• _WORK TO COMPLETE_: Scan the entries below. List each line with "Digite".

• _Itemized modification records_:
►
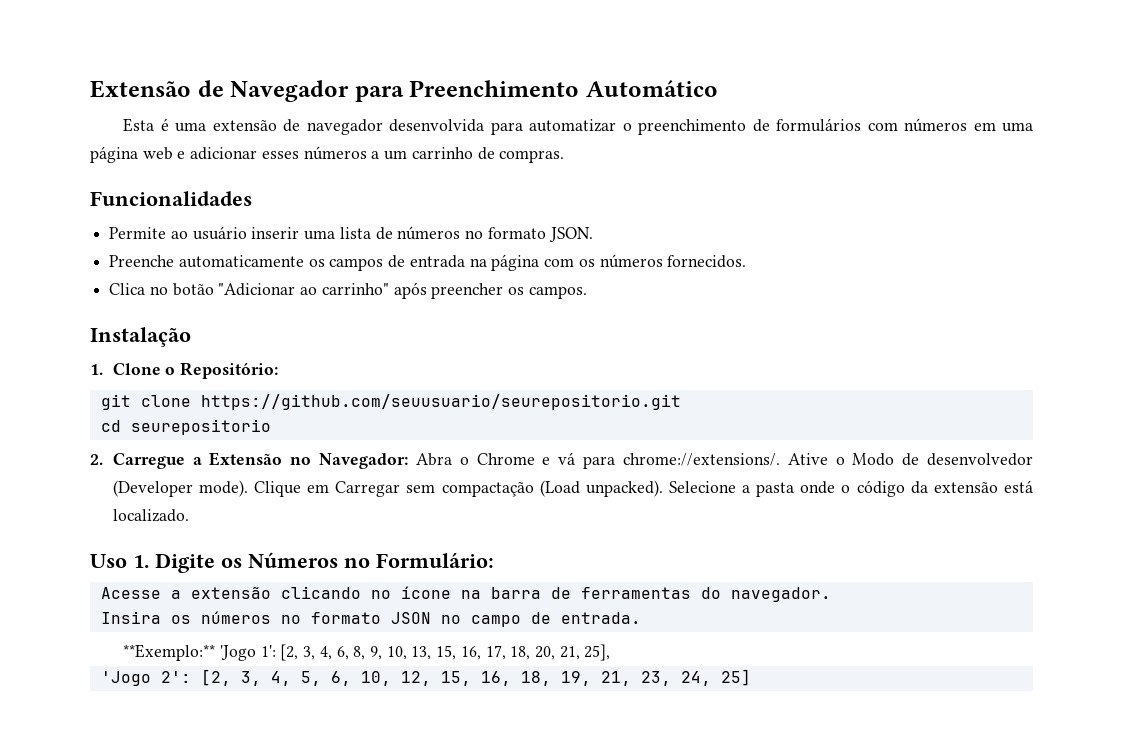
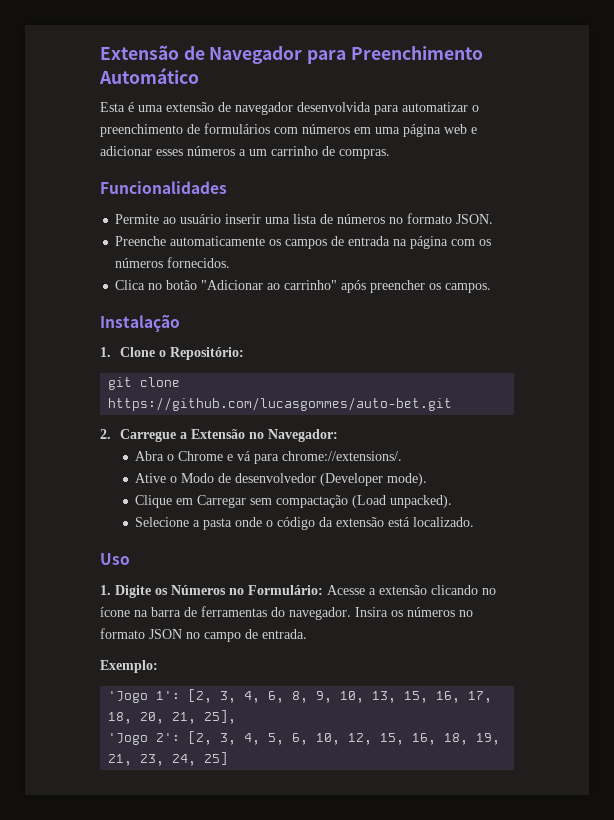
- git clone https://github.com/seuusuario/seurepositorio.git
- cd seurepositorio
+ git clone https://github.com/lucasgommes/auto-bet.git
- 2. Carregue a Extensão no Navegador: Abra o Chrome e vá para chrome://extensions/. Ative o Modo de desenvolvedor (Developer mode). Clique em Carregar sem compactação (Load unpacked). Selecione a pasta onde o código da extensão está localizado.
+ 2. Carregue a Extensão no Navegador:
+ Abra o Chrome e vá para chrome://extensions/.
+ Ative o Modo de desenvolvedor (Developer mode).
+ Clique em Carregar sem compactação (Load unpacked).
+ Selecione a pasta onde o código da extensão está localizado.
- Uso 1. Digite os Números no Formulário:
- Acesse a extensão clicando no ícone na barra de ferramentas do navegador.
- Insira os números no formato JSON no campo de entrada.
+ Uso
+ 1. Digite os Números no Formulário: Acesse a extensão clicando no ícone na barra de ferramentas do navegador. Insira os números no formato JSON no campo de entrada.
- **Exemplo:** 'Jogo 1': [2, 3, 4, 6, 8, 9, 10, 13, 15, 16, 17, 18, 20, 21, 25],
+ Exemplo:
+ 'Jogo 1': [2, 3, 4, 6, 8, 9, 10, 13, 15, 16, 17, 18, 20, 21, 25],

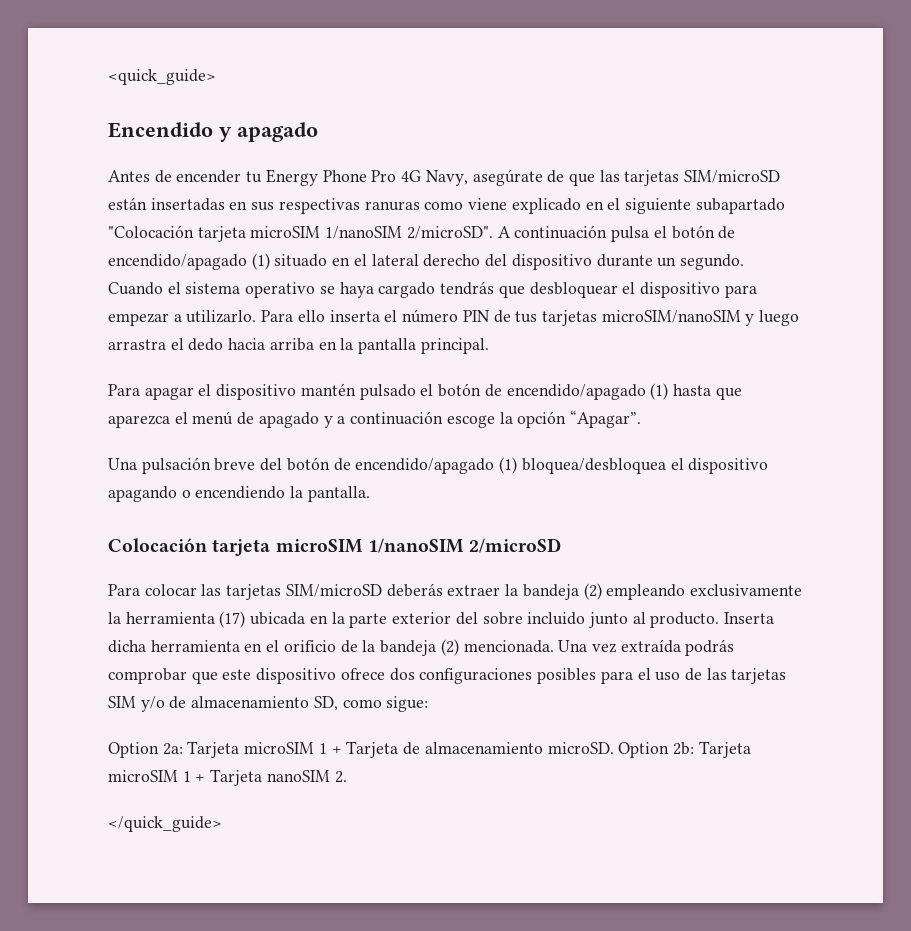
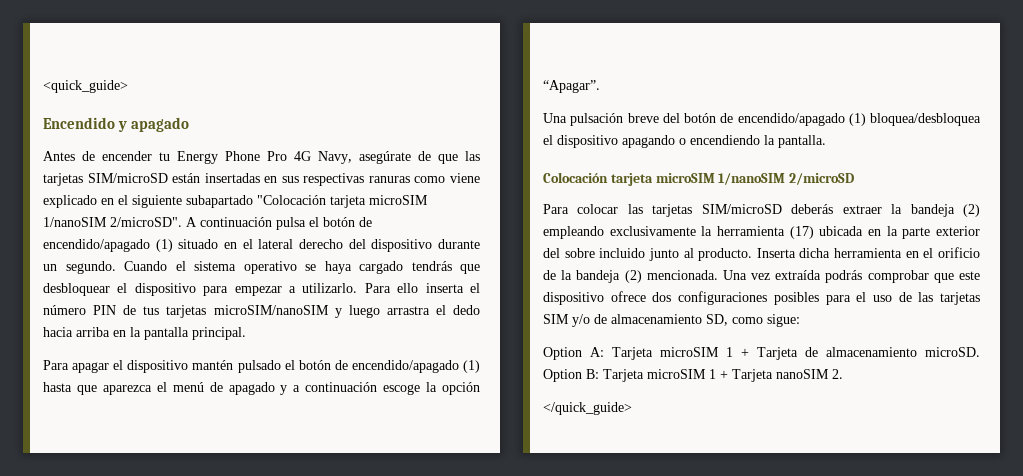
- Option 2a: Tarjeta microSIM 1 + Tarjeta de almacenamiento microSD.
+ Option A: Tarjeta microSIM 1 + Tarjeta de almacenamiento microSD.
- Option 2b: Tarjeta microSIM 1 + Tarjeta nanoSIM 2.
+ Option B: Tarjeta microSIM 1 + Tarjeta nanoSIM 2.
◄
• _TASK RESPONSE_:
- Uso 1. Digite os Números no Formulário:
+ 1. Digite os Números no Formulário: Acesse a extensão clicando no ícone na barra de ferramentas do navegador. Insira os números no formato JSON no campo de entrada.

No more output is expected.